Distributed Configuration

In LiBai, you can try out different parallel strategies by simply changing the distributed config in training config file.

# Distributed arguments
dist=dict(
        data_parallel_size=1,
        tensor_parallel_size=1,
        pipeline_parallel_size=1,

        # users must set the `pipeline_num_layers` attribute when `pipeline_parallel_size > 1`
        pipeline_num_layers=None,
        # users could customize the number of layers in different stages
        # by setting the `custom_pipeline_stage_id ` attribute which is used for
        # manually balance calculation between stages when running pipeline parallelism
        # e.g. you can set `custom_pipeline_stage_id=[0, 0, 0, 1]`
        # for `pipeline_num_layers=4 and pipeline_parallel_size=2`
        # which means the first 3 layers will be placed on stage0 and
        # the last layer will be placed on stage1
        # NOTE: if it is None, LiBai will automatically set pipeline_stage_id
        # `auto_pipeline_stage_id` and `actual_pipeline_stage_id` will be saved in `config.yaml`
        custom_pipeline_stage_id=None,
)

For example, you can set data_parallel_size=2 which will automatically split the input data into two groups for data parallel training.

Distributed Setting Example

Here are some simple examples for you to understand the basic configuration of LiBai’s distributed settings. LiBai’s BERT model supports three parallelism techniques (data parallel training, tensor parallel training and pipeline parallel training). Take 1 node with 8 GPUs as an example. If you do not change any default settings, LiBai will execute data parallel training by default. You can try out different combinations of parallelism training techniques by updating bert config file as follows:

Pure Data Parallel Training on 8 GPUs

In this example, the model is replicated on 8 GPUs, and each replica handles only part of the input data during iteration.
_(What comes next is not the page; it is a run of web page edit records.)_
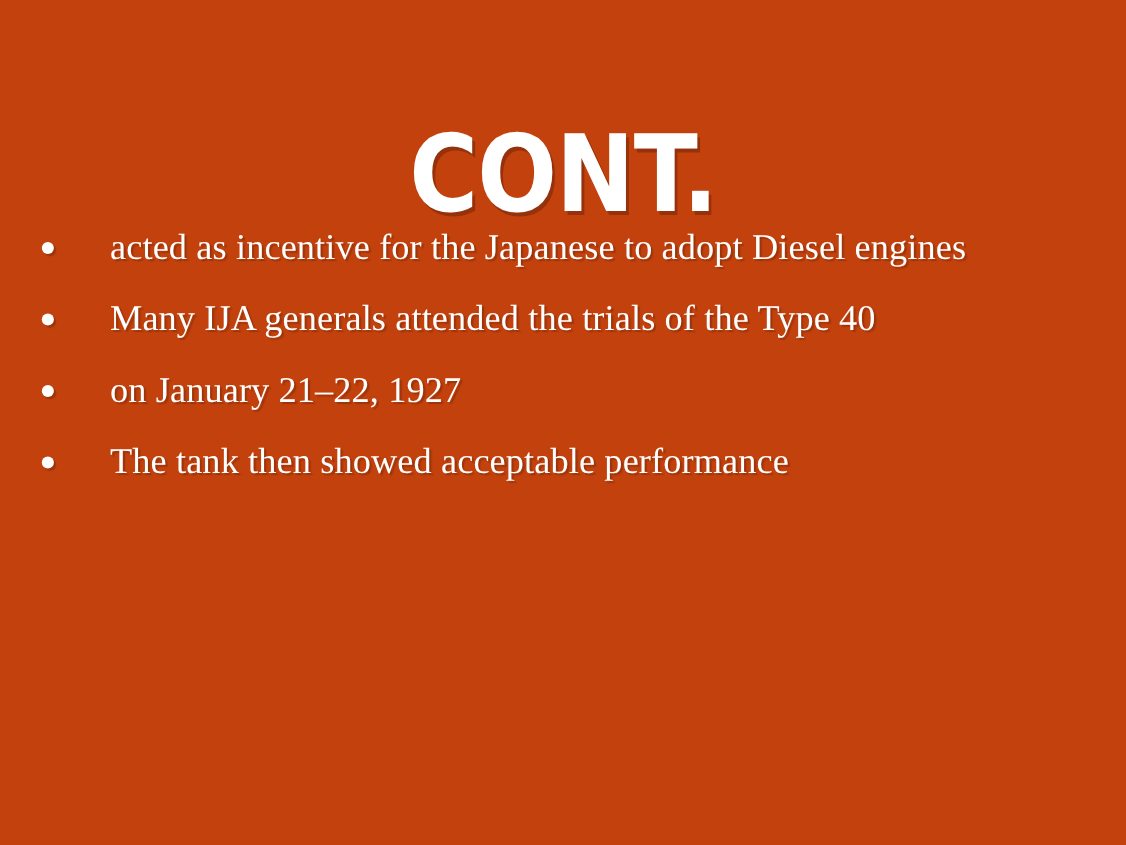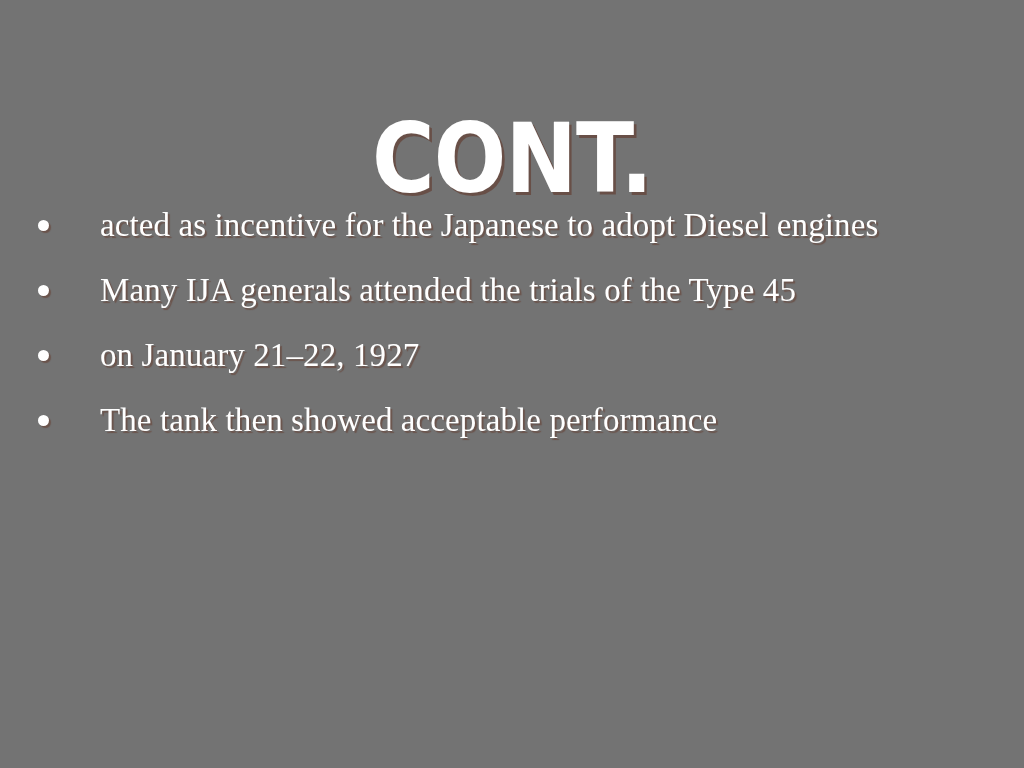--- a/index.html
+++ b/index.html
@@ -11,21 +11,21 @@
     height: 768px;
     overflow: hidden;
     background: #ef5b33;
     font-family: "DejaVu Sans", sans-serif;
   }
 
   .slide {
     position: relative;
     width: 1024px;
     height: 768px;
-    background: #737373;
+    background: #c2410c;
     box-sizing: border-box;
   }
 
   .slide-title {
     position: absolute;
     top: 44px;
     left: 0;
     width: 1024px;
     text-align: center;
     color: #ffffff;
@@ -89,21 +89,21 @@
 
   <ul class="bullet-list">
 
     <li class="bullet-item">
       <span class="bullet-marker"></span>
       <span class="bullet-text">acted as incentive for the Japanese to adopt Diesel engines</span>
     </li>
 
     <li class="bullet-item">
       <span class="bullet-marker"></span>
-      <span class="bullet-text">Many IJA generals attended the trials of the Type 45</span>
+      <span class="bullet-text">Many IJA generals attended the trials of the Type 40</span>
     </li>
 
     <li class="bullet-item">
       <span class="bullet-marker"></span>
       <span class="bullet-text">on January 21–22, 1927</span>
     </li>
 
     <li class="bullet-item">
       <span class="bullet-marker"></span>
       <span class="bullet-text">The tank then showed acceptable performance</span>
from .common.train import train
...

train.dist.data_parallel_size = 8

Pure Tensor Parallel Training on 8 GPUs

In this example, the weight of the layers in the model will be split into 8 parts for tensor parallel training on 8 GPUs.

from .common.train import train
...

train.dist.tensor_parallel_size = 8

Note: This only works for models built with libai.layers.
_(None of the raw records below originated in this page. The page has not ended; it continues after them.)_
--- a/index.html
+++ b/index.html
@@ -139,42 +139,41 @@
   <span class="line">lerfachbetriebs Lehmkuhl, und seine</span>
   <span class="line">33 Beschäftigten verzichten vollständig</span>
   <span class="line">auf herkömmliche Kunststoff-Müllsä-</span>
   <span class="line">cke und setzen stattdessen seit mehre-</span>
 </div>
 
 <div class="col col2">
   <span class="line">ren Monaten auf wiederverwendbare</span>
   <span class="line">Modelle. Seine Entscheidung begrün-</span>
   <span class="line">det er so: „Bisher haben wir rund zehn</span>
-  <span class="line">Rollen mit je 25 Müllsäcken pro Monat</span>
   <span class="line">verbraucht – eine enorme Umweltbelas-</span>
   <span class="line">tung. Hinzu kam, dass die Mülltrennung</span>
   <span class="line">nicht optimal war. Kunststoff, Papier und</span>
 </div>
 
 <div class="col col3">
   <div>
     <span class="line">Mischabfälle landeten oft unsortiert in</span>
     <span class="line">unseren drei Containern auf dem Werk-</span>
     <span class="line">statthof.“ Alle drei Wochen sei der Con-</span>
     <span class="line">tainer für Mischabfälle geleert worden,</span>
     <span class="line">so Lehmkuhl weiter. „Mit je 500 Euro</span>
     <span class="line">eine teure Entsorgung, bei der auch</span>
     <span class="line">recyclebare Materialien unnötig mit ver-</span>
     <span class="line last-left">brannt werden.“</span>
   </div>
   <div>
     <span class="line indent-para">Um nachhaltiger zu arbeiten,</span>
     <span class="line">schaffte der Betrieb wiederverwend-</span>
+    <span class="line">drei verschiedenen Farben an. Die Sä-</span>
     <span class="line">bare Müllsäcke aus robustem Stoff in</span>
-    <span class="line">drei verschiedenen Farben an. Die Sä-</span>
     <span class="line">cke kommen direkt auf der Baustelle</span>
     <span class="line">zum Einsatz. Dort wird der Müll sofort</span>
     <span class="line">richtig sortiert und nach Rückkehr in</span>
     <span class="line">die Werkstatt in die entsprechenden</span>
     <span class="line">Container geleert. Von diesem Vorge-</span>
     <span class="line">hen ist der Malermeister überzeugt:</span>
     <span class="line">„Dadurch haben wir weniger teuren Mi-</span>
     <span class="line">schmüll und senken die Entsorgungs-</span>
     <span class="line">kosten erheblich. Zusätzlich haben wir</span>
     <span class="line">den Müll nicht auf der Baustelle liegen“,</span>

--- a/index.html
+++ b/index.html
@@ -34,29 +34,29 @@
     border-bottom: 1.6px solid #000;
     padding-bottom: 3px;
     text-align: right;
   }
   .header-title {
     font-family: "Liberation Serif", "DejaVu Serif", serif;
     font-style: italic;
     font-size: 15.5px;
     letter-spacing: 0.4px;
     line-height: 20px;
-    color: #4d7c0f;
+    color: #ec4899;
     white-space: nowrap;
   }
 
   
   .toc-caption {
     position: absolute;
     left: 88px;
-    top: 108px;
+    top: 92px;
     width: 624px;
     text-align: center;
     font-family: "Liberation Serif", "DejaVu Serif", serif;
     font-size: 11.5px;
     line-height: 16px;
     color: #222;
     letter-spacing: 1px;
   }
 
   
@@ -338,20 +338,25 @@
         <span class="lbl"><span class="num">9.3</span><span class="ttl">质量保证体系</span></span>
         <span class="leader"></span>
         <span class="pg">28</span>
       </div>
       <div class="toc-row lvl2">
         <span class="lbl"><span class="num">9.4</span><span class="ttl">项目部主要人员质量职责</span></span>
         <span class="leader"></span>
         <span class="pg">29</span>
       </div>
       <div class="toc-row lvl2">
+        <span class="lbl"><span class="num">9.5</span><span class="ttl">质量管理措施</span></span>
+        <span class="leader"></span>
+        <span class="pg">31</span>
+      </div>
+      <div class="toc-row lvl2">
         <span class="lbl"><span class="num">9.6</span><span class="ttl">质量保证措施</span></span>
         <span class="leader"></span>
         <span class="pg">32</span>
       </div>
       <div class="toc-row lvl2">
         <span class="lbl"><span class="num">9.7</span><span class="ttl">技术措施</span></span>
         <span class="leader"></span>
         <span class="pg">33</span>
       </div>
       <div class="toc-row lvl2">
Pure Pipeline Parallel Training on 8 GPUs

In this example, 8 GPUs will be split into 8 stages, and different layers of the model will be put on different stages automatically for pipeline parallel training.

from .common.train import train
...

train.dist.pipeline_parallel_size = 8

train.dist.pipeline_num_layers = model.cfg.hidden_layers

Note:

  • train.dist.pipeline_num_layers must be set consistent with the model layers. If unset, it will use the default value 1000, which might trigger unexpected behavior.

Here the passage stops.